Work request:
The line containing "tax: 7% = 126.07 -> 9.5% = 171.09" marks the end: restate word for word every line from the first line of the entries below through that one.

Supplied material:
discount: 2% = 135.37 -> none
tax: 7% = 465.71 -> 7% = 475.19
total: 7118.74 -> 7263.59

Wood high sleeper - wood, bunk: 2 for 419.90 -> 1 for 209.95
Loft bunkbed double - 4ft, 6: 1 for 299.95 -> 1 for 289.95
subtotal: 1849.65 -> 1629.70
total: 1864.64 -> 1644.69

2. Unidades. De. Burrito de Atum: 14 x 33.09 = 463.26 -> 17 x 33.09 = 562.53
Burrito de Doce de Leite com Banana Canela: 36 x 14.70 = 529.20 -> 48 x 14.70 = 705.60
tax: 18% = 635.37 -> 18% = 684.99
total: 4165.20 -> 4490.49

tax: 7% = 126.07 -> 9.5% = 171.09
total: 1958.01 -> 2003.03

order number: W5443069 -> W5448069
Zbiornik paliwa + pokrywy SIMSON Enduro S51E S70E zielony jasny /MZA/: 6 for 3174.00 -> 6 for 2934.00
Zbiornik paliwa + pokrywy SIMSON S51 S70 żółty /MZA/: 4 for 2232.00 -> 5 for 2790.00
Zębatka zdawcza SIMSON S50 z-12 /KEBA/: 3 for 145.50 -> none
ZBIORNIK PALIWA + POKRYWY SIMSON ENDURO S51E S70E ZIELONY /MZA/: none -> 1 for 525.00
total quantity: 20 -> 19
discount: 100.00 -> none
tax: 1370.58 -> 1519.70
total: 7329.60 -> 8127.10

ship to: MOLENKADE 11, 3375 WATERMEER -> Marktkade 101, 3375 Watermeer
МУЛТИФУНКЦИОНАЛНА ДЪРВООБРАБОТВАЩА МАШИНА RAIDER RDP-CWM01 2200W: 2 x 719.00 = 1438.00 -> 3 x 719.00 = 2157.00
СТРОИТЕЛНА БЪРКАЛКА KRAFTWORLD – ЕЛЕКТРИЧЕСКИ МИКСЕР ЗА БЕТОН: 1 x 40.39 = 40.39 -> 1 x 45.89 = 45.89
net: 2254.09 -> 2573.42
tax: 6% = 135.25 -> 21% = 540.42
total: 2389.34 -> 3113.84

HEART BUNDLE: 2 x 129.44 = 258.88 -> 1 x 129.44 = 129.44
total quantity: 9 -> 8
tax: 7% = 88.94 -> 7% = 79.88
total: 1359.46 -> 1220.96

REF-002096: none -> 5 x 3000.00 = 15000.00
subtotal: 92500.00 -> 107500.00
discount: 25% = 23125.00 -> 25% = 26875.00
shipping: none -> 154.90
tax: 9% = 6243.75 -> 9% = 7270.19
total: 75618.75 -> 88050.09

Exercise response:
discount: 2% = 135.37 -> none
tax: 7% = 465.71 -> 7% = 475.19
total: 7118.74 -> 7263.59

Wood high sleeper - wood, bunk: 2 for 419.90 -> 1 for 209.95
Loft bunkbed double - 4ft, 6: 1 for 299.95 -> 1 for 289.95
subtotal: 1849.65 -> 1629.70
total: 1864.64 -> 1644.69

2. Unidades. De. Burrito de Atum: 14 x 33.09 = 463.26 -> 17 x 33.09 = 562.53
Burrito de Doce de Leite com Banana Canela: 36 x 14.70 = 529.20 -> 48 x 14.70 = 705.60
tax: 18% = 635.37 -> 18% = 684.99
total: 4165.20 -> 4490.49

tax: 7% = 126.07 -> 9.5% = 171.09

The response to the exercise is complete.